Los jóvenes no saben bien qué fue la reconcentración. Demos un ejemplo doloroso que puede ilustrarnos sobre lo que fue aquel genocidio:
Juana Clara era una niña de ocho años de edad cuando los soldados vestidos con uniformes de rayas (por eso les decían “los rayadillos”) la sacaron a empujones de su bohío campesino, cerca del río Caunao, con su padre, su madre y su hermanita de tres años, y le pegaron fuego a la casa. Fueron a parar al Parque de la Aduana de Cienfuegos, donde se reproducían los gritos, llantos y maldiciones que cada uno sufrió en su lugar de origen. Aquel espanto de todos resultan escenas imposibles de olvidar.
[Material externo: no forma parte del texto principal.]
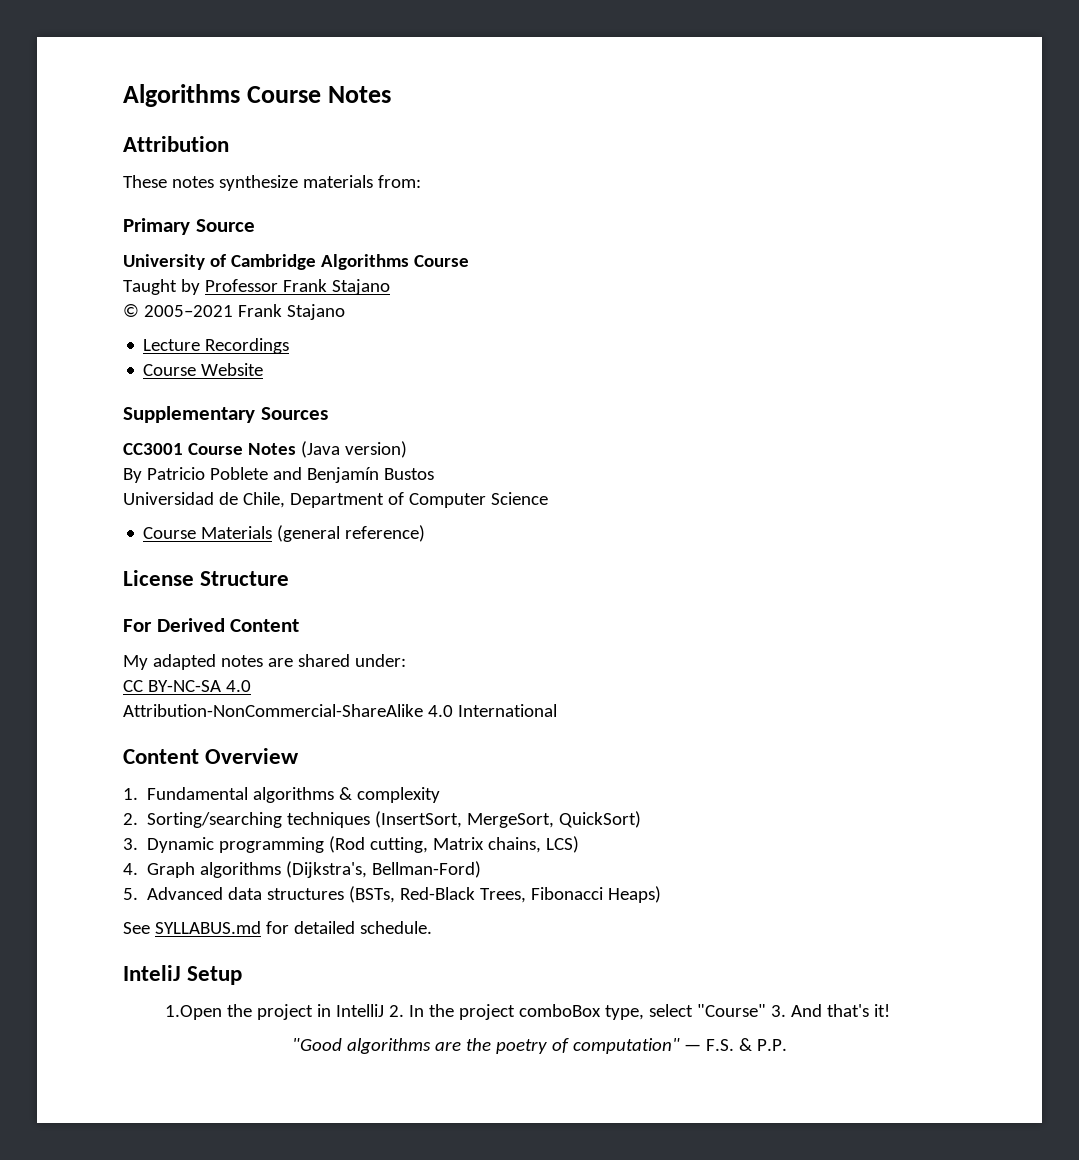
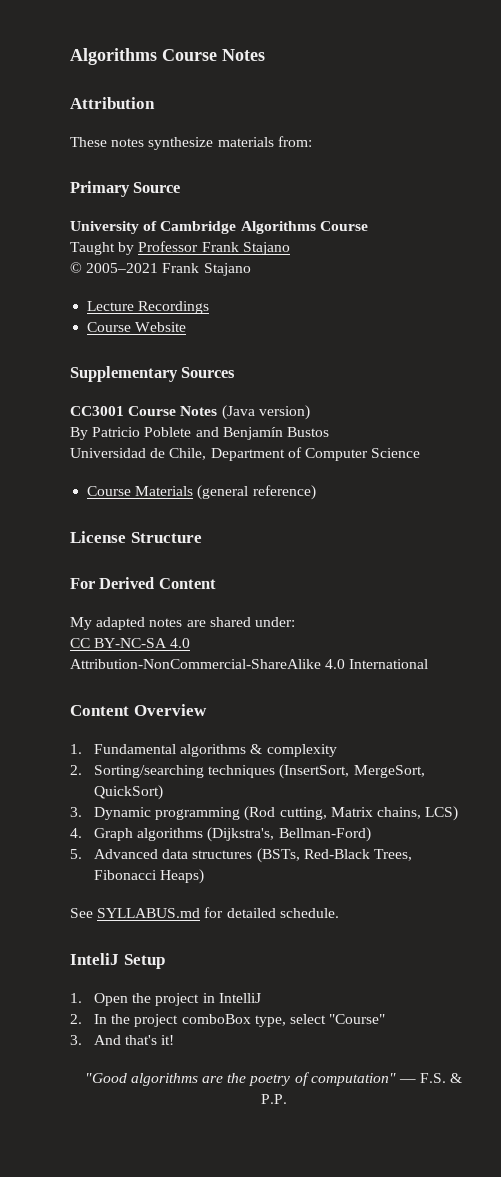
- 1.Open the project in IntelliJ 2. In the project comboBox type, select "Course" 3. And that's it!
+ 1. Open the project in IntelliJ
+ 2. In the project comboBox type, select "Course"
+ 3. And that's it!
Tirada allí, en aquel parque cienfueguero, hacinados en los portales por las noches lluviosas, Juana Clara se preguntaba por qué una niña flaquita como ella no podía seguir viviendo en su finquita a orillas del rumoroso Caunao. Se lo preguntaba a su madre, pero ella solo se echaba a llorar. La niña tenía miedo de enfermar de viruela, porque un día tras otro por allí pasaba, camino al cementerio de Reina, el carretón atestado de los cadáveres de personas que habían muerto infectadas. Ella cerraba fuerte los ojos para no aquel carromato con su carga de cuerpos inertes.
Un amanecer triste Juana Clara conoció a Miguelito. Esa noche no pudo dormir allí en el portal de la Aduana, sobre un pedazo de cartón que su mamá le ponía para que no cogiera la frialdad del piso, porque un niño estuvo tosiendo toda la madrugada. Al levantarse ella fue a ver de quién se trataba. Y lo vio: era más o menos su edad, estaba sucio como todos, y el cartón con que se tapaba rezumaba humedad por el rocío. Era dueño de una sonrisa ausente y una mirada temerosa, pero tenía una carita de ángel que le atrajo. Conversaron y cuando salió el sol fueron juntos a caminar y visitar familias generosas que les daban un pedacito de pan o un buchito de algo caliente parecido a la leche, porque la gente no tenía nada tampoco para compartir entre tantos hambrientos. Pero los dos niños rieron por primera vez por el “banquete” inesperado. Estuvieron haciendo ese recorrido para mendigar durante unos pocos días. Una noche llovió mucho y Miguelito estuvo tosiendo toda la noche. Al amanecer no pudo salir a caminar con ella, solo la miró con unos ojos tristes y quiso sonreír y decirle algo, pero sólo tosió. Dos días después el carretón de los muertos vino y se lo llevó, y Juana Clara lloró todo el día, rodeada de esqueletos vivientes que también lloraban.
La Reconcentración terminó en 1898, pero mientras Juana Clara vivió, las escenas dantescas siguieron con ella. Nunca las pudo apartar de su mente.
Como pretexto para justificar aquel genocidio, que costó 200 mil víctimas anuales a la Isla, y en la municipalidad de Cienfuegos 4 mil 300 muertes sólo en un año, Weyler afirmaba que los ingleses habían hecho algo semejante en el Transvaal, y otro tanto los norteamericanos en Filipinas.
La vida no le alcanzó a Weyler para computar los horrores de Hitler contra los judíos, ni los de los norteamericanos en sus “aldeas estratégicas” de Vietnam, o contra Irak, Afganistán, Siria y otros pueblos después del 11 de septiembre, o contra Cuba con su criminal bloqueo.
Todas no son más que formas de crueldad, de odio y rencor, pero Cuba siempre las ha derrotado.